● **REQUIRED ACTION**
Starting from the line containing "[214,288,342,306] 49.2K 8", give again every line through the end of the entries, word for word. Pictures stay out of the copy.

● **EXTRACTED ENTRIES**
──────
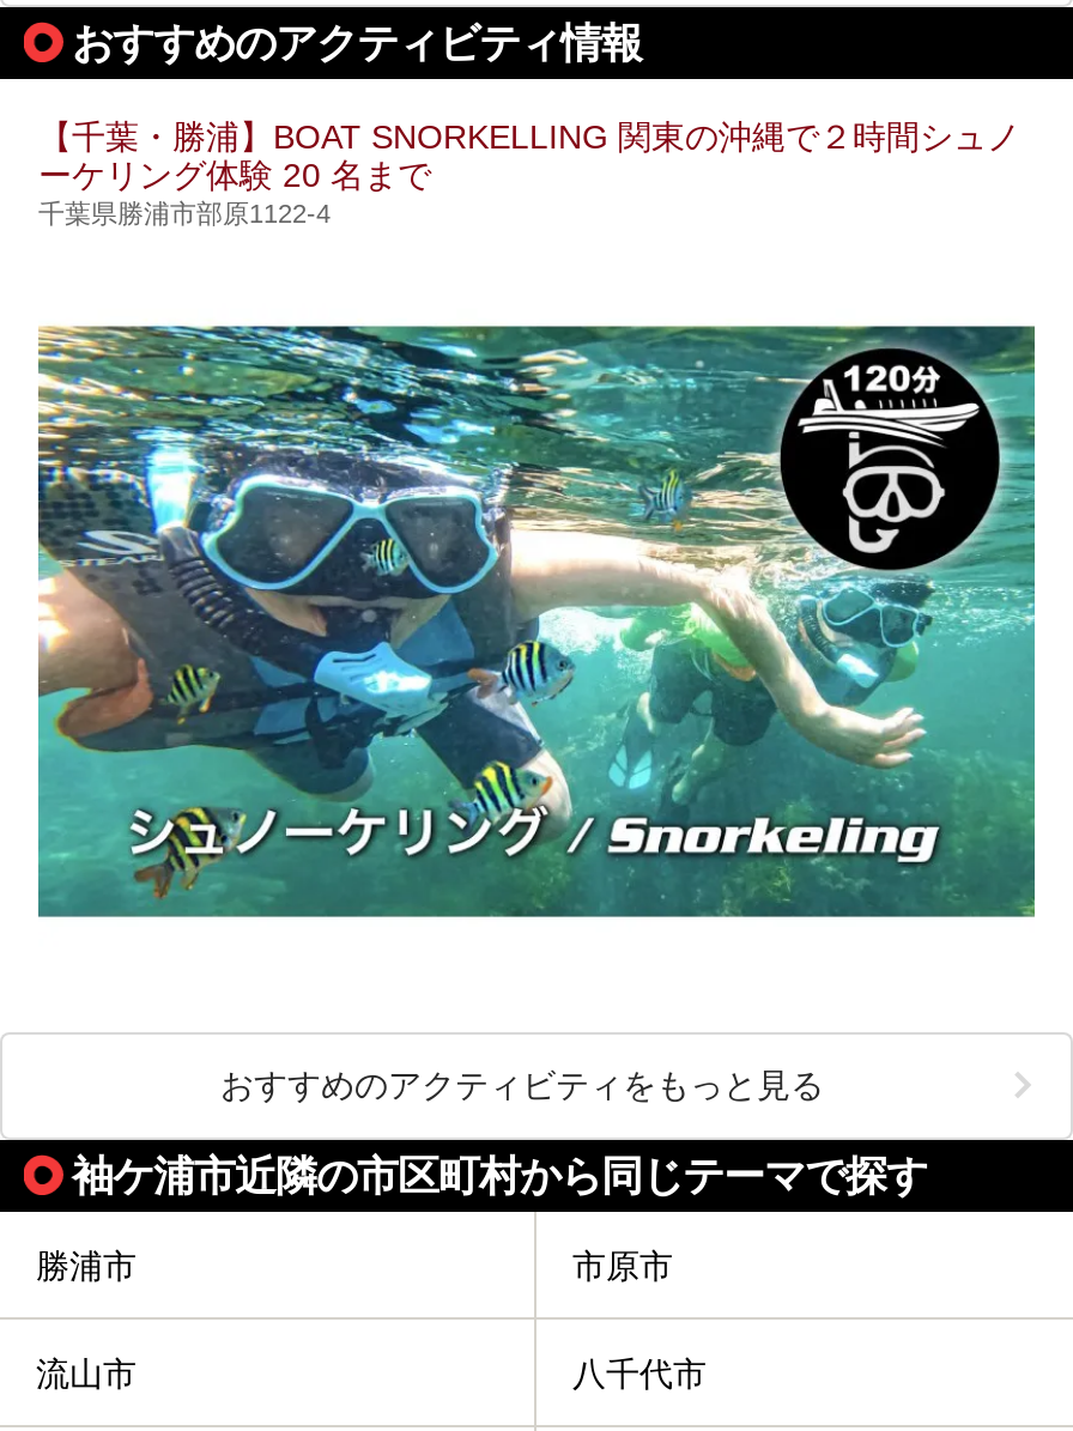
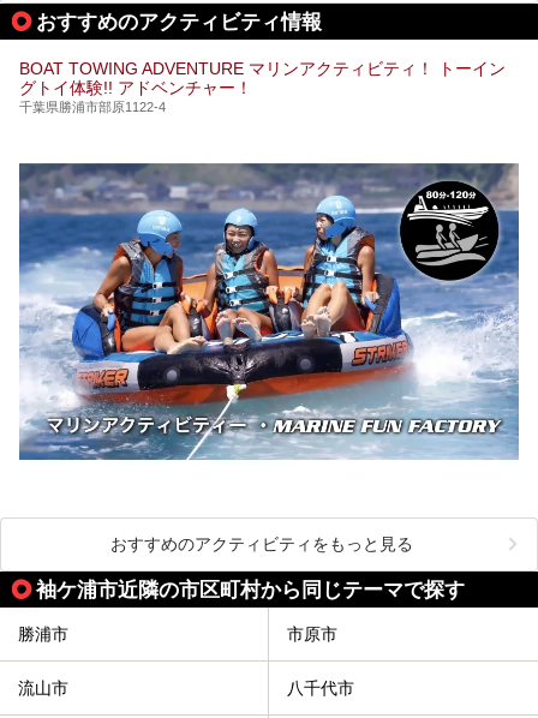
[38,116,1020,193] 【千葉・勝浦】BOAT SNORKELLING 関東の沖縄で２時間シュノ | ーケリング体験 20 名まで -> [19,58,506,97] BOAT TOWING ADVENTURE マリンアクティビティ！ トーイン | グトイ体験!! アドベンチャー！
[36,326,1037,920] [image] -> [18,162,519,460] [image]

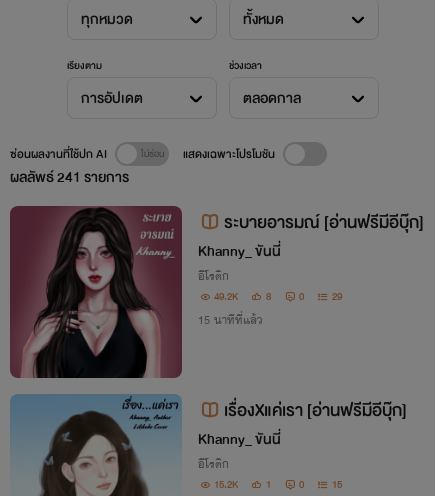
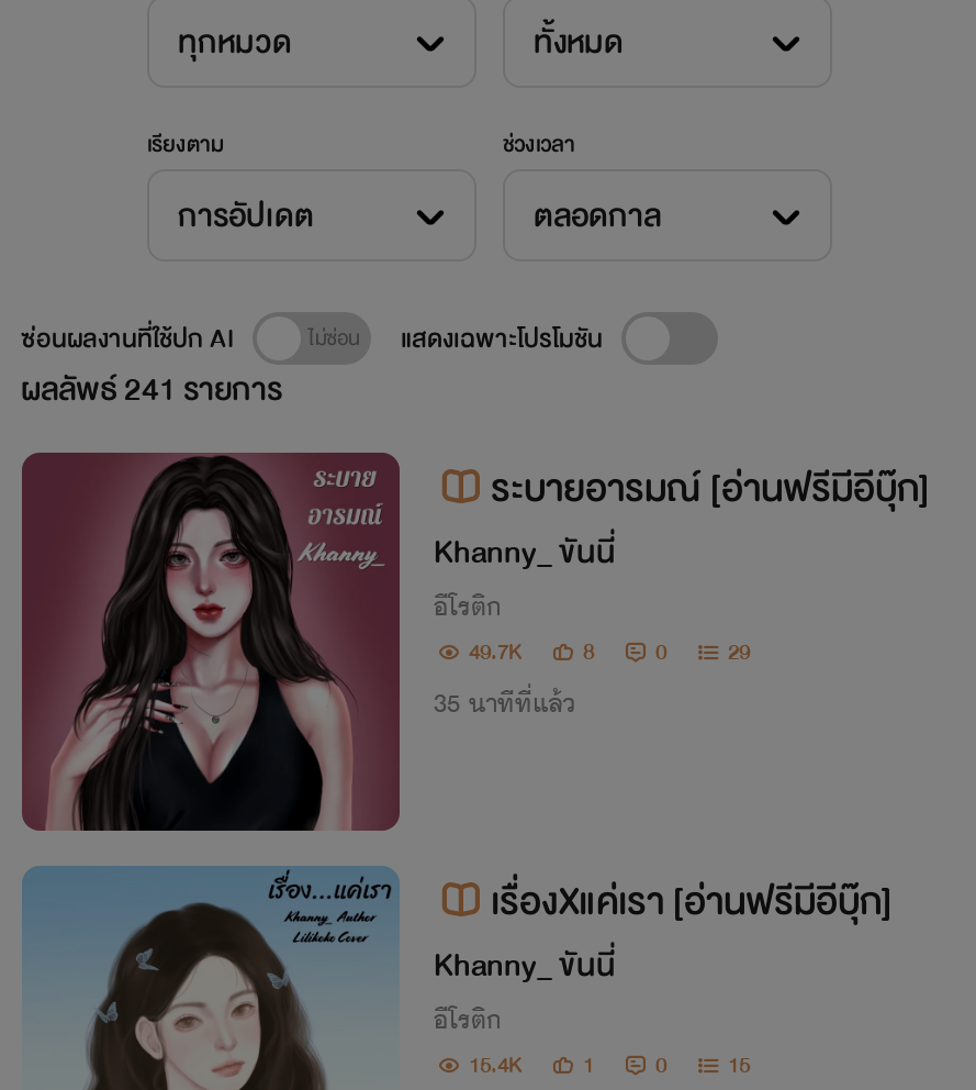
[214,288,342,306] 49.2K 8 0 29 -> [469,633,750,672] 49.7K 8 0 29
[198,310,262,330] 15 นาทีที่แล้ว -> [434,681,576,725] 35 นาทีที่แล้ว
[214,476,342,494] 15.2K 1 0 15 -> [469,1046,750,1086] 15.4K 1 0 15

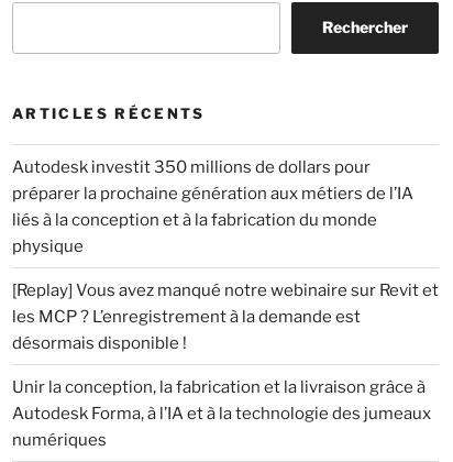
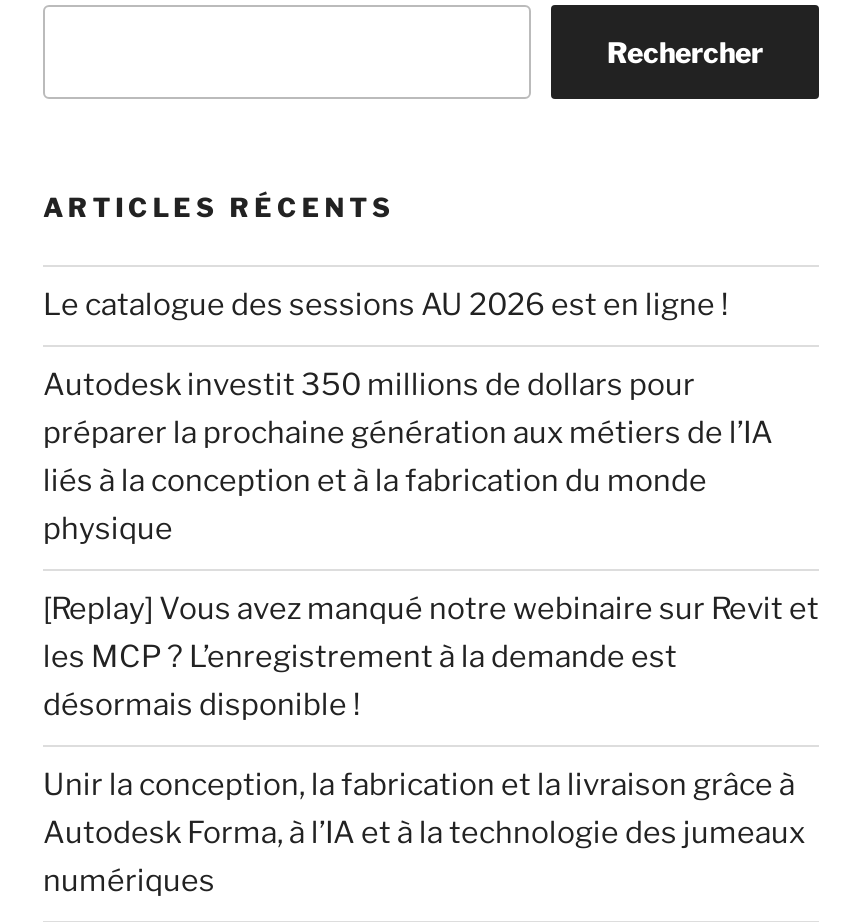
none -> [43,288,729,324] Le catalogue des sessions AU 2026 est en ligne !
──────
● **EXERCISE SOLUTION**
[214,288,342,306] 49.2K 8 0 29 -> [469,633,750,672] 49.7K 8 0 29
[198,310,262,330] 15 นาทีที่แล้ว -> [434,681,576,725] 35 นาทีที่แล้ว
[214,476,342,494] 15.2K 1 0 15 -> [469,1046,750,1086] 15.4K 1 0 15

none -> [43,288,729,324] Le catalogue des sessions AU 2026 est en ligne !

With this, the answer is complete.